A pleasingly mainstream part of FrightFest’s line-up was Sinister, a classic American horror movie. Haunted house, check. Freaky children, check. No rape here.
Ellison (Ethan Hawke) is a true crime writer, chasing after money and fame after his only major success 10 years ago. Moving his family into the house of a missing child, he starts to investigate the nasty murders of the people who used to live there. Hung from a tree in the backyard, their bodies were found the day after – with no sign of wee daughter Stephanie.
Within hours, he finds some old Super 8 film in the attic (don’t worry: not that kind of found footage). Needless to say, bad things start happening.
There are obvious problems with Sinister. Why the hell would anyone investigating a gruesome killing move their family into the crime scene? Why wouldn’t they leave straight away when bad things happen? Why wouldn’t he call the cops – or at least tell his wife?
Former film blogger C. Robert Cargill solves some of the issues, helped by director Scott Derrickson. Together, they deliver jumps that, although clichéd, are effective, jolting scares.

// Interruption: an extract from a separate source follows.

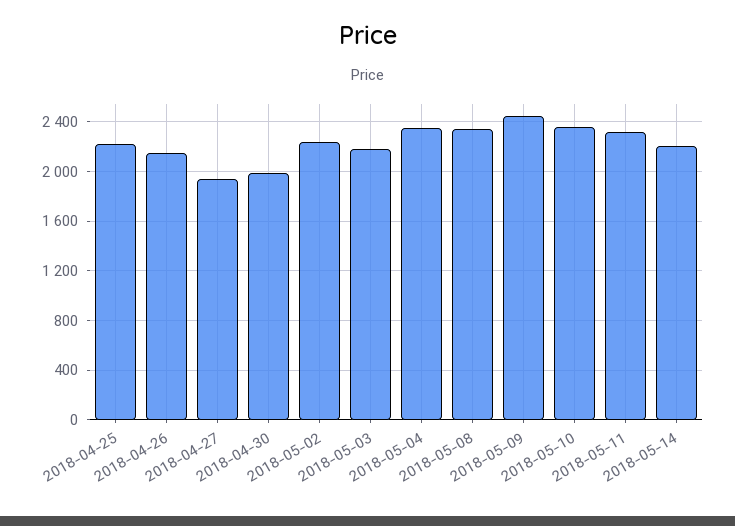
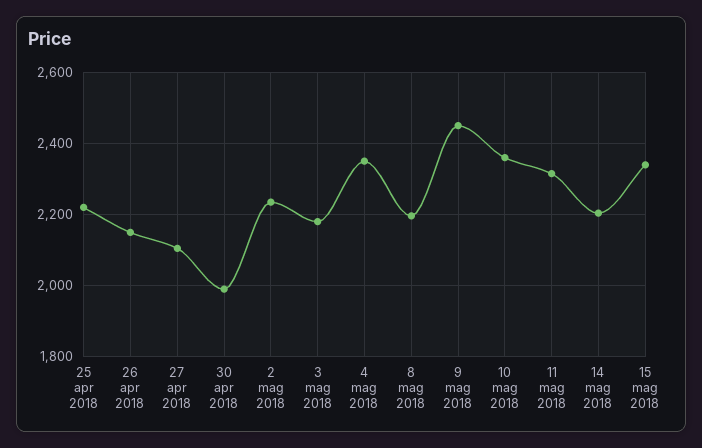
2018-04-27: 1950 -> 2100
2018-05-08: 2350 -> 2200
15 mag 2018: none -> 2340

As the terrified lead, Hawke carries the fear brilliantly with that mopey charisma of his. It’s refreshing to have an unreliable narrator who’s male rather than female, especially one whose freaked out face is so believable.
The rest of family’s equally good, although the show is stolen by the local cop, who gets all the best (and funniest) lines. The music may be a bit strong and the supernatural elements familiar, but Sinister’s simple setup – a man watching scary movies – is enjoyably meta and all the more effective for it. Plus it gets bonus points for having a character called Deputy So & So.
Berberian Sound Studio
After going in one ear and never leaving, Berberian Sound Studio is still rattling around inside my brain with a wonderful echo. It’s out in cinemas this Friday: I’ll give you a proper reaction by then. (Spoiler: It’s very good.)